# Work request
Only the pictures are to be left out; write out the rest of the data exactly.

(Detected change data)
----------------
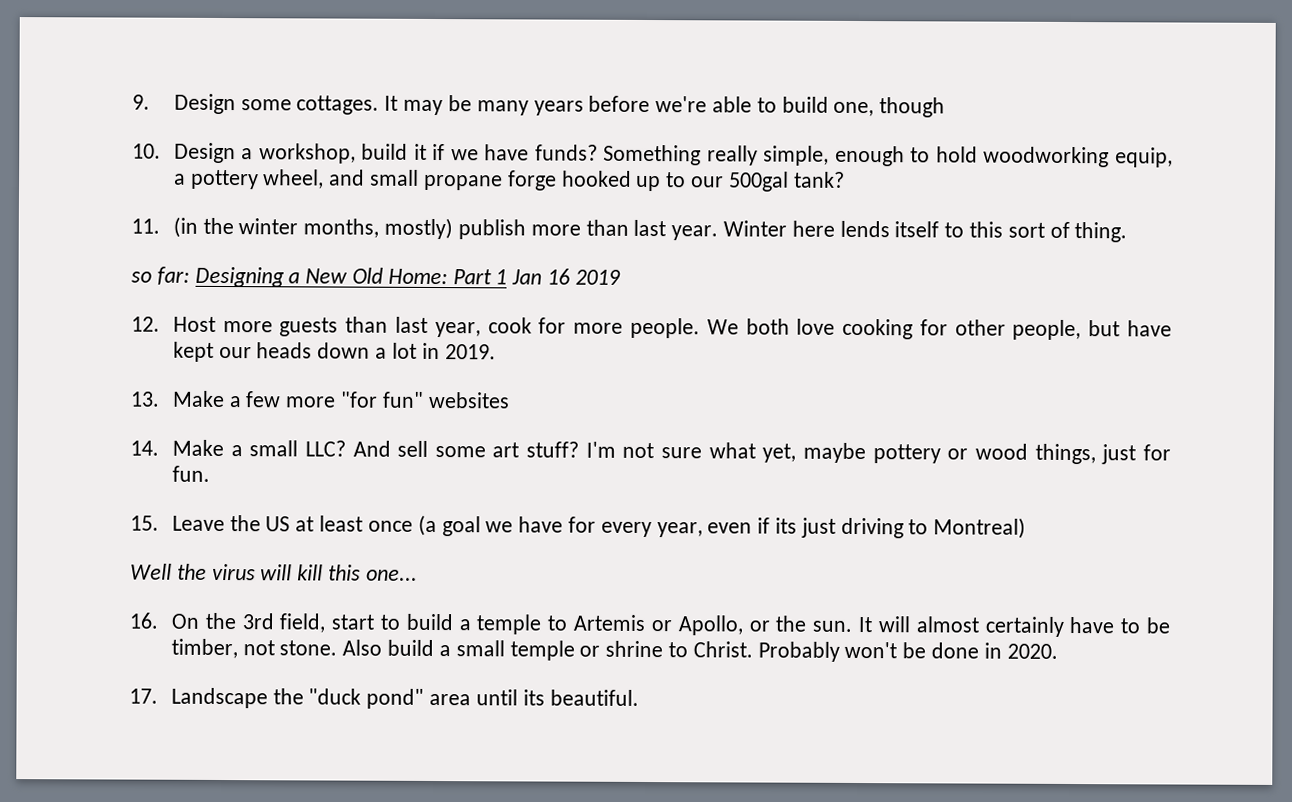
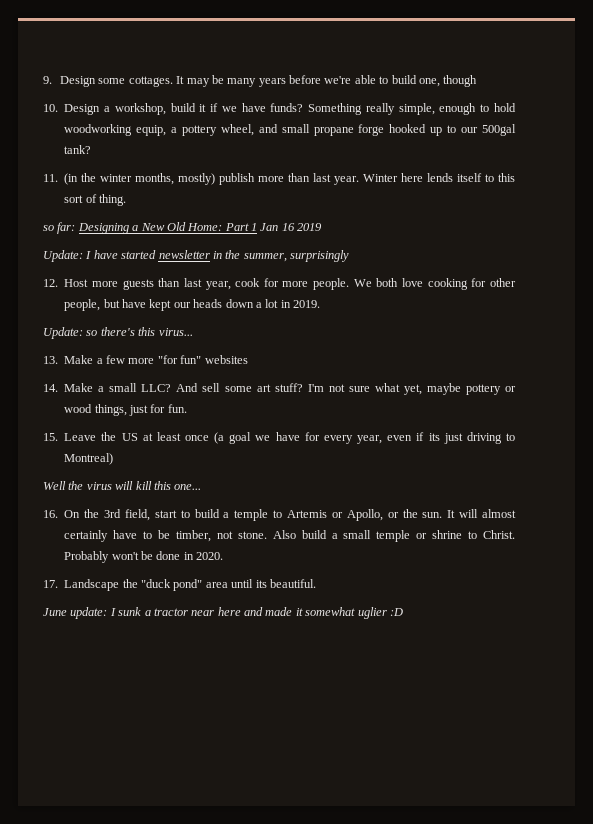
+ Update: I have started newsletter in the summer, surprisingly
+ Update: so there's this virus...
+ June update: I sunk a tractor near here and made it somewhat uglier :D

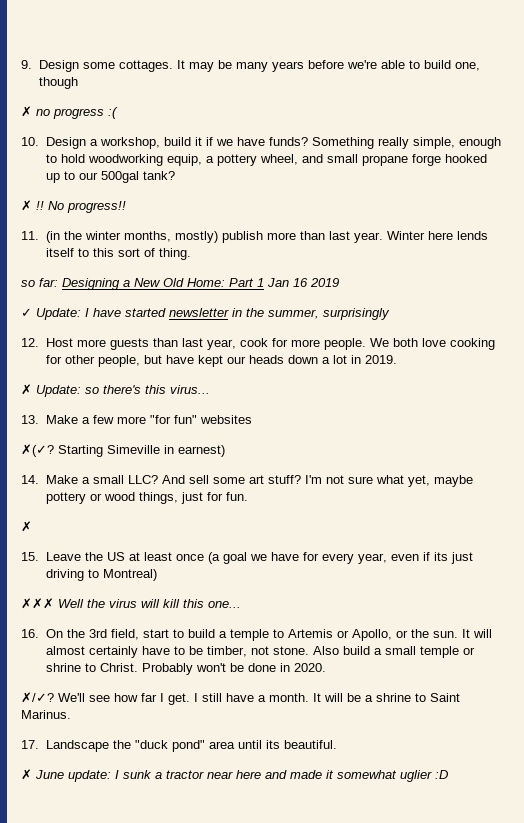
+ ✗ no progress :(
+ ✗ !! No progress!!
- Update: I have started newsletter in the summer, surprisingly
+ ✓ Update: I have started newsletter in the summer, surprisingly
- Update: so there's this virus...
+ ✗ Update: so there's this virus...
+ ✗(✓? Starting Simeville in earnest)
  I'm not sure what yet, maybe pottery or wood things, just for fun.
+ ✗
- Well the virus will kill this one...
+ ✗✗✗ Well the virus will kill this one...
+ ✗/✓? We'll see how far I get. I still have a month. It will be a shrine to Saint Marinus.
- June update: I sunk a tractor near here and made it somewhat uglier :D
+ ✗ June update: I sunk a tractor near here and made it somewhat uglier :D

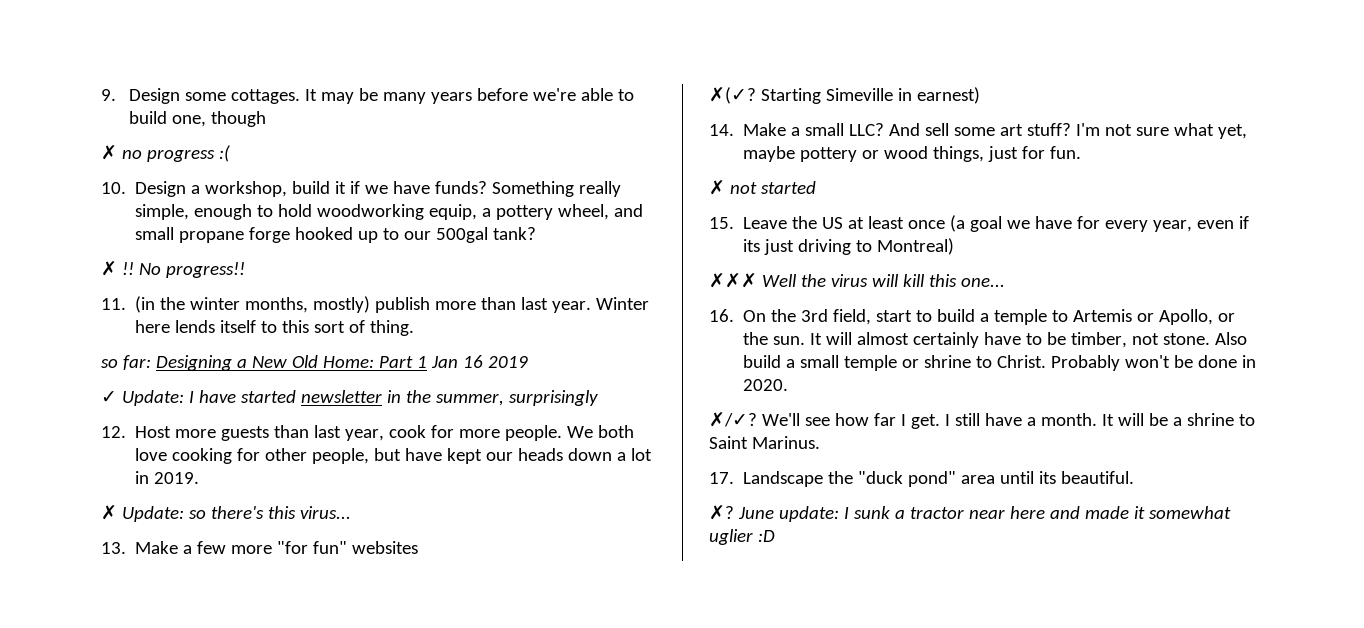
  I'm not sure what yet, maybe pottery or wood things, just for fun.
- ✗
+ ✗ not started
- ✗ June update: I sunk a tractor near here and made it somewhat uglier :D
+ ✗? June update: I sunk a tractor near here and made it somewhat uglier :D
----------------
# Problem solution
+ Update: I have started newsletter in the summer, surprisingly
+ Update: so there's this virus...
+ June update: I sunk a tractor near here and made it somewhat uglier :D

+ ✗ no progress :(
+ ✗ !! No progress!!
- Update: I have started newsletter in the summer, surprisingly
+ ✓ Update: I have started newsletter in the summer, surprisingly
- Update: so there's this virus...
+ ✗ Update: so there's this virus...
+ ✗(✓? Starting Simeville in earnest)
  I'm not sure what yet, maybe pottery or wood things, just for fun.
+ ✗
- Well the virus will kill this one...
+ ✗✗✗ Well the virus will kill this one...
+ ✗/✓? We'll see how far I get. I still have a month. It will be a shrine to Saint Marinus.
- June update: I sunk a tractor near here and made it somewhat uglier :D
+ ✗ June update: I sunk a tractor near here and made it somewhat uglier :D

  I'm not sure what yet, maybe pottery or wood things, just for fun.
- ✗
+ ✗ not started
- ✗ June update: I sunk a tractor near here and made it somewhat uglier :D
+ ✗? June update: I sunk a tractor near here and made it somewhat uglier :D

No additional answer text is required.